# Work to be completed:
Gather every line below where "none" appears.
______________________________
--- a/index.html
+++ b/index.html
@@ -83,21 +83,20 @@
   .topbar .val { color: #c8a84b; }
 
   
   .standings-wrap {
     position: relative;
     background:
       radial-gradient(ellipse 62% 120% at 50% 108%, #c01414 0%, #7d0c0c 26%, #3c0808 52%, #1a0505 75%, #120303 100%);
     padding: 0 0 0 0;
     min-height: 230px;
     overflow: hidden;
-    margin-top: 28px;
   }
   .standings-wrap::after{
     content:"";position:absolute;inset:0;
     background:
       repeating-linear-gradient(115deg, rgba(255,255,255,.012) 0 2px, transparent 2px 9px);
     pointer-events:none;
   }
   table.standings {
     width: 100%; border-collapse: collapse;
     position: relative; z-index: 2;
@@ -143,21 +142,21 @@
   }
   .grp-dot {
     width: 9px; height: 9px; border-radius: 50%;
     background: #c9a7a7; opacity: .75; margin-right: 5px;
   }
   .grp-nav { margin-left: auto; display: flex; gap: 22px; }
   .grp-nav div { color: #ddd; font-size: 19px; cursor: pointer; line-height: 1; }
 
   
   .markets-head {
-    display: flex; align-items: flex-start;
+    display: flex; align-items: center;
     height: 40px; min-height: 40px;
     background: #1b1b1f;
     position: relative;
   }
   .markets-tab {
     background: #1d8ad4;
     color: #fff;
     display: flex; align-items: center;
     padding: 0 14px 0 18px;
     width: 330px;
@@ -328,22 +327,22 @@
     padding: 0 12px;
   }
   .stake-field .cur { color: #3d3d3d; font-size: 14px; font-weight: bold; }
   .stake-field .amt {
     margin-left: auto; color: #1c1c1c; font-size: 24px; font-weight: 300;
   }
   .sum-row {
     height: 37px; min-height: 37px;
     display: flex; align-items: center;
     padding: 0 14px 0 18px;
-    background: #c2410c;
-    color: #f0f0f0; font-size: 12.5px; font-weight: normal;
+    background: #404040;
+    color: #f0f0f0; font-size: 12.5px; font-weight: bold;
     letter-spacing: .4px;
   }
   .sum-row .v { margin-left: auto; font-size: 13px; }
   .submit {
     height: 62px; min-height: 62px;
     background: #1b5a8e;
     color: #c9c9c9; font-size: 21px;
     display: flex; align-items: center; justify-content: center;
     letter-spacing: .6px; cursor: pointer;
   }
______________________________
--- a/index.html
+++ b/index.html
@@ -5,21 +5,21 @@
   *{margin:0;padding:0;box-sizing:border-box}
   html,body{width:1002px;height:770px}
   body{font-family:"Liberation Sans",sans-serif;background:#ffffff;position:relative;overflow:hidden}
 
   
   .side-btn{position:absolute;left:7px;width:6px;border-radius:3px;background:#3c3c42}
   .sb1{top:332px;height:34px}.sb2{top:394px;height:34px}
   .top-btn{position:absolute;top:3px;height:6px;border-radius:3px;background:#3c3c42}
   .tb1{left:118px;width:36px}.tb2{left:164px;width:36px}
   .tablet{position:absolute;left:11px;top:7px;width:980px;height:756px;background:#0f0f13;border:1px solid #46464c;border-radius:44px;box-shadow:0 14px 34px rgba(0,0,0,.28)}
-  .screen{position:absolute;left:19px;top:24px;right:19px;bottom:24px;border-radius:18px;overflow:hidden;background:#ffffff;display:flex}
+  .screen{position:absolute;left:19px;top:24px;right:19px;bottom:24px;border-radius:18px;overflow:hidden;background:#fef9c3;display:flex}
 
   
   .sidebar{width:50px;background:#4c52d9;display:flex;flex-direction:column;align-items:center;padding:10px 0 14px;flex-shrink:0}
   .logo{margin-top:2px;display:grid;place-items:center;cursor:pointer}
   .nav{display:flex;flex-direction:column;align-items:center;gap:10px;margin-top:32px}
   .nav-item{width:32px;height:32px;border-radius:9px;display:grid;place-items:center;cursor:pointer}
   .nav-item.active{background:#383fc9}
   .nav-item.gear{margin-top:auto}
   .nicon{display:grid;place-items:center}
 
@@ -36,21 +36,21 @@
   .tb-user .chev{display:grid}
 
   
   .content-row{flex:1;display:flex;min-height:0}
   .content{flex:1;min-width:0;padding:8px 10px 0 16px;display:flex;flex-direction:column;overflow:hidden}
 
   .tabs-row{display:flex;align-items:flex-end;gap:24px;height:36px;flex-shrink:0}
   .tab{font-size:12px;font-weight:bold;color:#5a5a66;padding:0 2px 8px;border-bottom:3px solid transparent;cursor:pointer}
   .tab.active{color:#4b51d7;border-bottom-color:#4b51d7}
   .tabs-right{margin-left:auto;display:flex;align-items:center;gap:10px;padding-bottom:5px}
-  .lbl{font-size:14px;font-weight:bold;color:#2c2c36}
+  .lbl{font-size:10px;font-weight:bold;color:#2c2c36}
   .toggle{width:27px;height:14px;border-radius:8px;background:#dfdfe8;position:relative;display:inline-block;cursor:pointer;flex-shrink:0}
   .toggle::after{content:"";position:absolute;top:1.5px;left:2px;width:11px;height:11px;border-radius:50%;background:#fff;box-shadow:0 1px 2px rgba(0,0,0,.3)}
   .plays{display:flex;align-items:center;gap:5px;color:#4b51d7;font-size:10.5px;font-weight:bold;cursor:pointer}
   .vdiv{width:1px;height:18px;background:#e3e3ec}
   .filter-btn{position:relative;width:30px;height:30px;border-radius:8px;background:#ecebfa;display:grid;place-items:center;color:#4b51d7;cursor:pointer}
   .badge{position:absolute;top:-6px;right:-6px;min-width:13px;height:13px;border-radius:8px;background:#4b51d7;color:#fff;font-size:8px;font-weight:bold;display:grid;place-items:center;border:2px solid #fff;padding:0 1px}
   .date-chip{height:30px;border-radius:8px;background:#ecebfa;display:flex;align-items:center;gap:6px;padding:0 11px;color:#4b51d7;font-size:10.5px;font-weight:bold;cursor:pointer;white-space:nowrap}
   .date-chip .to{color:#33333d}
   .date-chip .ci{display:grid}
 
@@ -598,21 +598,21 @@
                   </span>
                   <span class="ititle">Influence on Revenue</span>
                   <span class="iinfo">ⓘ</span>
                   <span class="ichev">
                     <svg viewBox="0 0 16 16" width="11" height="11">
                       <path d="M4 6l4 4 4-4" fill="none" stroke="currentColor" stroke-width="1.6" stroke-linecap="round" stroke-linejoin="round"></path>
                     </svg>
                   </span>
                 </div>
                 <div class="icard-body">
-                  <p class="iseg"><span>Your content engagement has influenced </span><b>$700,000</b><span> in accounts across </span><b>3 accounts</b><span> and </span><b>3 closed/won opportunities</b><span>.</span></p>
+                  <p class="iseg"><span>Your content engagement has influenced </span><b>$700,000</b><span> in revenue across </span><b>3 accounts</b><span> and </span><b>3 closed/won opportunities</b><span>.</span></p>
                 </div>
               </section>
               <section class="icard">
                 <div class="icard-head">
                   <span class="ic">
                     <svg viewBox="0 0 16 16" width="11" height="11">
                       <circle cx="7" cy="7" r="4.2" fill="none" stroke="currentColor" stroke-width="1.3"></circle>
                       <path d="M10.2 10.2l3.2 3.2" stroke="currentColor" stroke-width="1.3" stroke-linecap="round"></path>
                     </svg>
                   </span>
______________________________
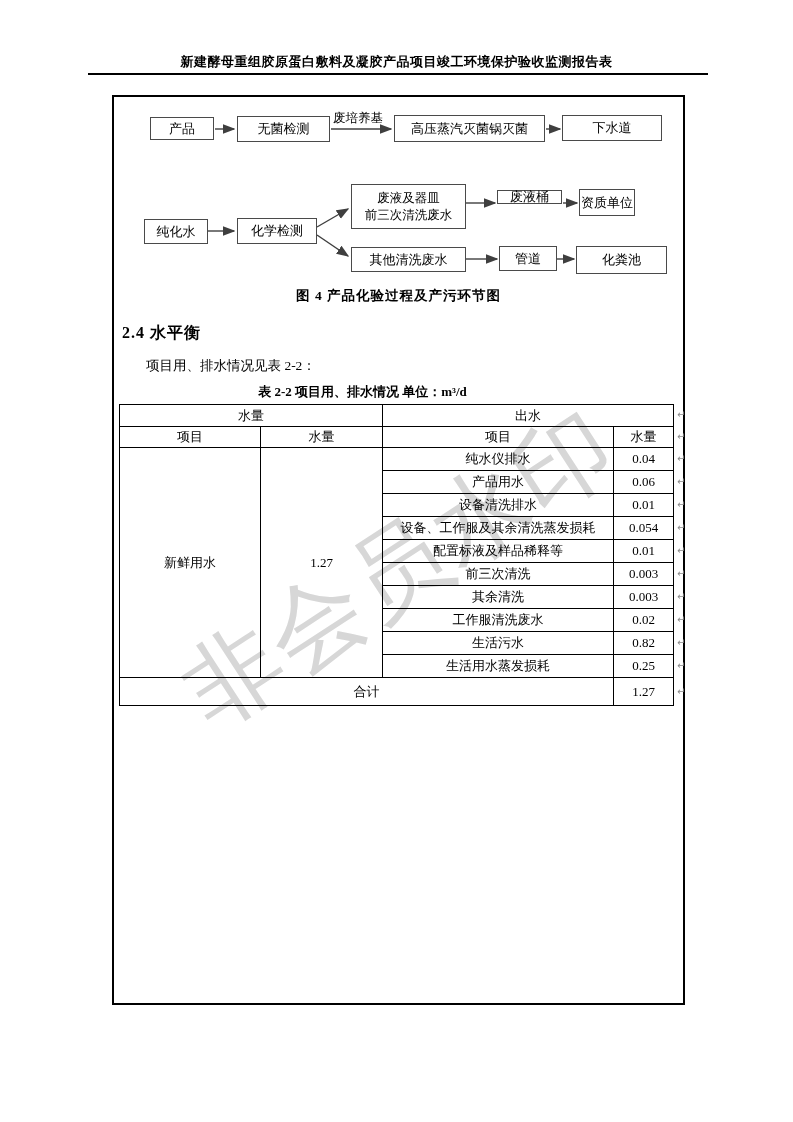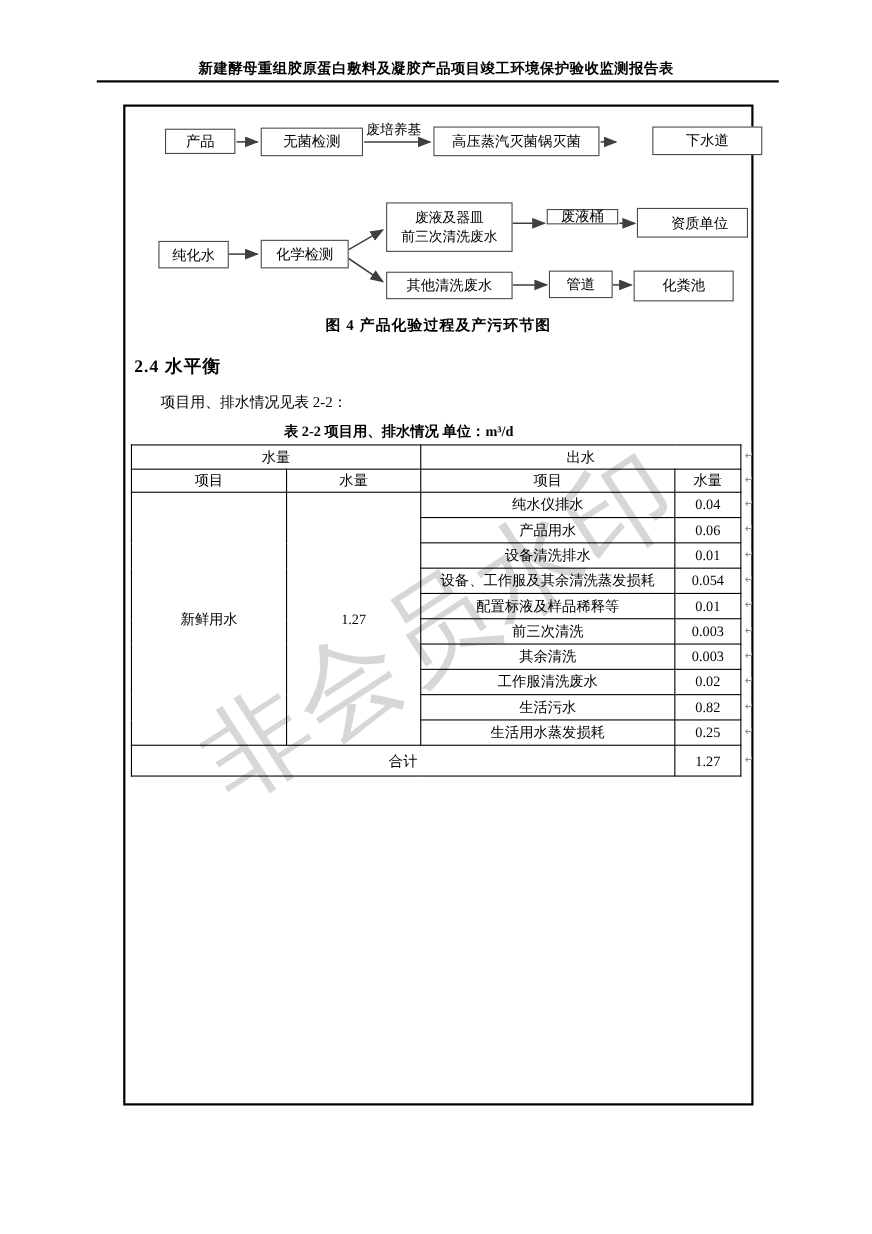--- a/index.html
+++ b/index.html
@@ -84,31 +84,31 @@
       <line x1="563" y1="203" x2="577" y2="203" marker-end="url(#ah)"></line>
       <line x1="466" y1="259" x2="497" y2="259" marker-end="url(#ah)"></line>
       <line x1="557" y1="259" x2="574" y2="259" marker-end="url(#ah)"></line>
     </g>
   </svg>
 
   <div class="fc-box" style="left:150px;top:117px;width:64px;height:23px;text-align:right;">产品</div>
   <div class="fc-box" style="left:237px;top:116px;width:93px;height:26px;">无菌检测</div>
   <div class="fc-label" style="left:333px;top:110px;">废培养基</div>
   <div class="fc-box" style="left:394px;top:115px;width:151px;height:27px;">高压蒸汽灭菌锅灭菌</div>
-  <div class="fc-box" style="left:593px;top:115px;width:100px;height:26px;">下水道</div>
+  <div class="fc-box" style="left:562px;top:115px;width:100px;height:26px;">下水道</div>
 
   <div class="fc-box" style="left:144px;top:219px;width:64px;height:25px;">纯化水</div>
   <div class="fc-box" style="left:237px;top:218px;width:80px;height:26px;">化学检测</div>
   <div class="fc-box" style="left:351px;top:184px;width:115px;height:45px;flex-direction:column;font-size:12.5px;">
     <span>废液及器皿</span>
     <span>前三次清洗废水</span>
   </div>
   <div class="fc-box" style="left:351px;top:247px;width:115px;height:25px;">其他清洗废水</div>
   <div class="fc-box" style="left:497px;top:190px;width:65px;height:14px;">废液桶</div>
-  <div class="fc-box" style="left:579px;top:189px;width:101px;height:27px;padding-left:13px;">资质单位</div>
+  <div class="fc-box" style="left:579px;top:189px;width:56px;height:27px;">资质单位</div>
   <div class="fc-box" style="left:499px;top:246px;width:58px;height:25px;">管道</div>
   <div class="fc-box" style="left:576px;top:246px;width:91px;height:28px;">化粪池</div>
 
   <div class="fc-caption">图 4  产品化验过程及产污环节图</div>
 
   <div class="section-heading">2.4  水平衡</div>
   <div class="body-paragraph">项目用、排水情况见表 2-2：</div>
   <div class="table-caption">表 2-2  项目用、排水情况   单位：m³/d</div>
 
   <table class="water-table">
______________________________
# Finished task:
     pointer-events:none;
                       <path d="M4 6l4 4 4-4" fill="none" stroke="currentColor" stroke-width="1.6" stroke-linecap="round" stroke-linejoin="round"></path>
                       <circle cx="7" cy="7" r="4.2" fill="none" stroke="currentColor" stroke-width="1.3"></circle>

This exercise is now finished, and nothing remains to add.